• [REQUIRED ACTION] Count the lines holding the string "height" in the records, and give only the count.

(Records contained in a dataset)
▼
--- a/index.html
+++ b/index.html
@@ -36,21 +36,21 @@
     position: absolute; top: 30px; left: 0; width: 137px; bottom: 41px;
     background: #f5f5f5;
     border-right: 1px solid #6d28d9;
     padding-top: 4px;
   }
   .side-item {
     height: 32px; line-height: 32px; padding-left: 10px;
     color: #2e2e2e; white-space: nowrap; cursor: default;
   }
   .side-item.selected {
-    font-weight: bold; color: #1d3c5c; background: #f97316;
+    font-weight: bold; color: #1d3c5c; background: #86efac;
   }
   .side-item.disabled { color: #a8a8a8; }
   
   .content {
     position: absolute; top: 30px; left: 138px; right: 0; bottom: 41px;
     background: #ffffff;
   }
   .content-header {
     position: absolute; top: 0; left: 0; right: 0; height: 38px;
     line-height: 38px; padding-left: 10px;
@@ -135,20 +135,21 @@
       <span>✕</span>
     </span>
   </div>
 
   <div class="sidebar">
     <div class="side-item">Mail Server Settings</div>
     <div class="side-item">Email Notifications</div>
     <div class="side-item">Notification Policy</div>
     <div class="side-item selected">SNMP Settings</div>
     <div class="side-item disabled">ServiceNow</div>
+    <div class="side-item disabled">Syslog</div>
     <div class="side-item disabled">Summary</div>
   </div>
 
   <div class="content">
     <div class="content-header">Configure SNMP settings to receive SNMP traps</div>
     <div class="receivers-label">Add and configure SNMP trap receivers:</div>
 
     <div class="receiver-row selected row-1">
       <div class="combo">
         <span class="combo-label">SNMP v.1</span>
▲
▼
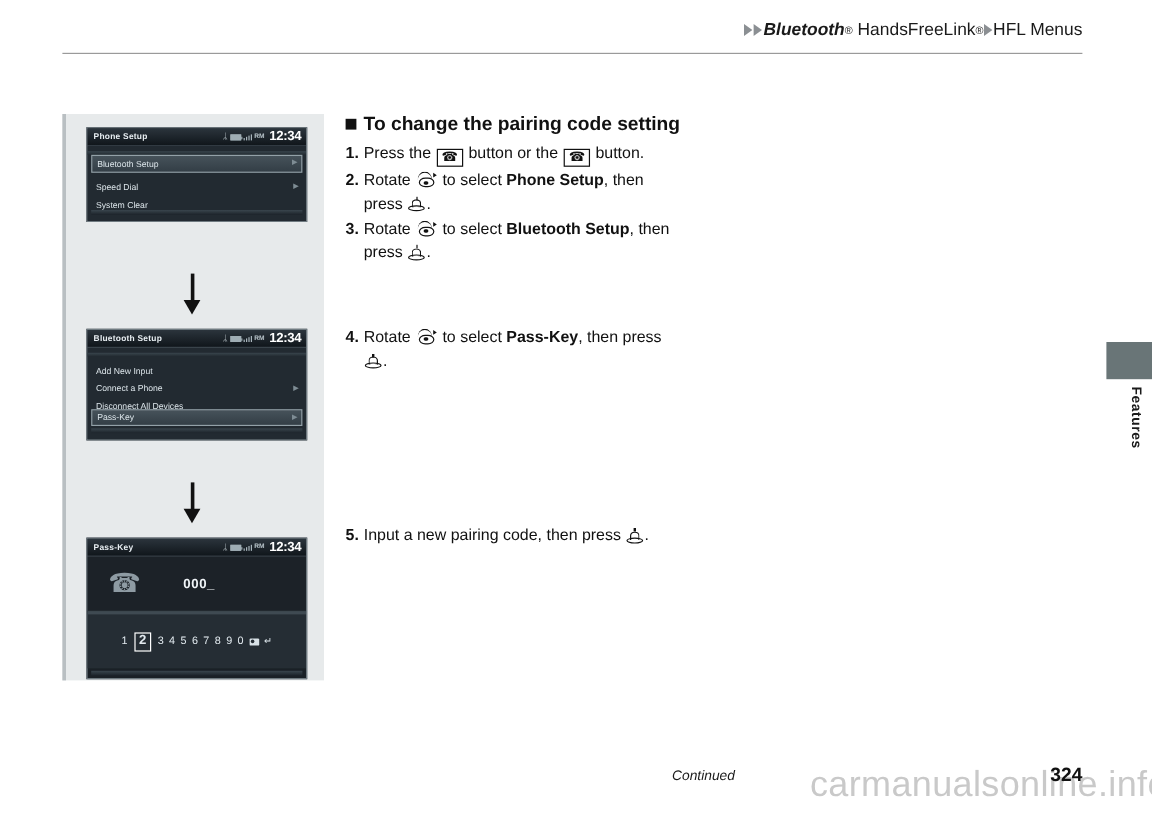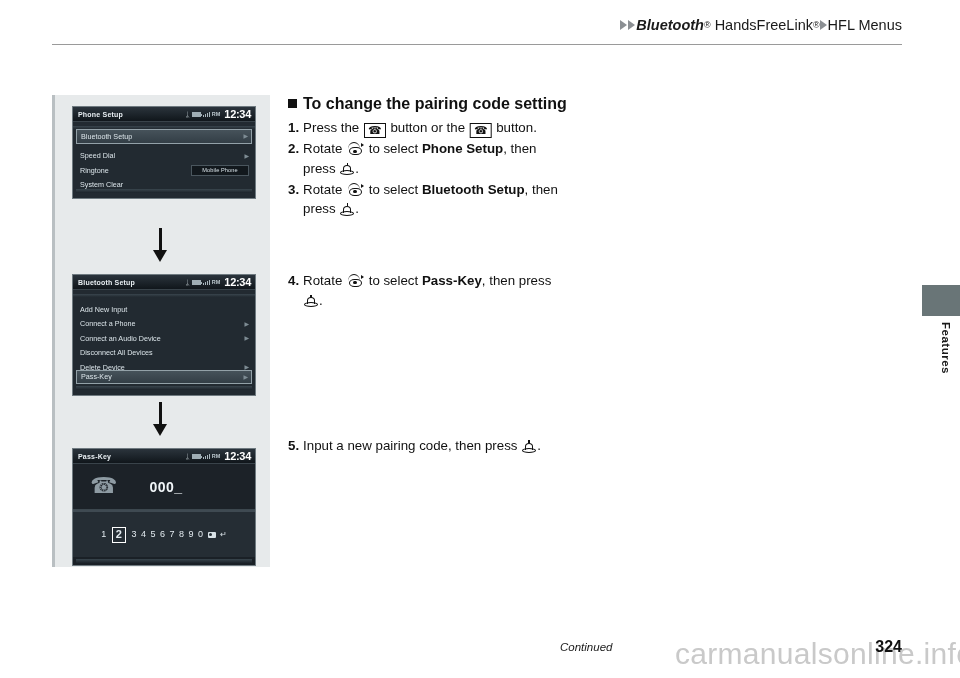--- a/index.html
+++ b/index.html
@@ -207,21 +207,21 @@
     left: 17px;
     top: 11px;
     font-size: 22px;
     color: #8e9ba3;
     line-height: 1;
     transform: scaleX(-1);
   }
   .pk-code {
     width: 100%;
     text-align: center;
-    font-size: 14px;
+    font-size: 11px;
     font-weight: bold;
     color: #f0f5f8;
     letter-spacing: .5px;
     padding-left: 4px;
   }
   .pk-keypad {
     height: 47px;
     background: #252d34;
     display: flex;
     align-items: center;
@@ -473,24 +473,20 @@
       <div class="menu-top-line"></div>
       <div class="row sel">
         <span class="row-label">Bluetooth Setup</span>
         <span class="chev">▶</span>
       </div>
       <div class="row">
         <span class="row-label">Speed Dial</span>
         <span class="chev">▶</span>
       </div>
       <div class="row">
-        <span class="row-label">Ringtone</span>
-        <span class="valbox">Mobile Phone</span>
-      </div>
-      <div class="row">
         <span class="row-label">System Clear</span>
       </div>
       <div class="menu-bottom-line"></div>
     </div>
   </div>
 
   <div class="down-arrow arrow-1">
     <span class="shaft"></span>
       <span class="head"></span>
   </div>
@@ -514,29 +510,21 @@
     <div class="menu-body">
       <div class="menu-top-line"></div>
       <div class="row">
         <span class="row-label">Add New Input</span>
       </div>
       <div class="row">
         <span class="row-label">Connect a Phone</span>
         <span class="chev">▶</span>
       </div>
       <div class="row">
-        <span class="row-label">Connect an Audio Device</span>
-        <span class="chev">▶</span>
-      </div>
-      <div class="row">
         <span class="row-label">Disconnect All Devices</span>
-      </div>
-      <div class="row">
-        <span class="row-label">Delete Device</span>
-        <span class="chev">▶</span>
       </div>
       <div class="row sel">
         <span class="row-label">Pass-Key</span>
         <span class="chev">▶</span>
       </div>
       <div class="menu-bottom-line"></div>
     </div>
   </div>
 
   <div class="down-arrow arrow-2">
▲
• [YOUR SOLUTION] 5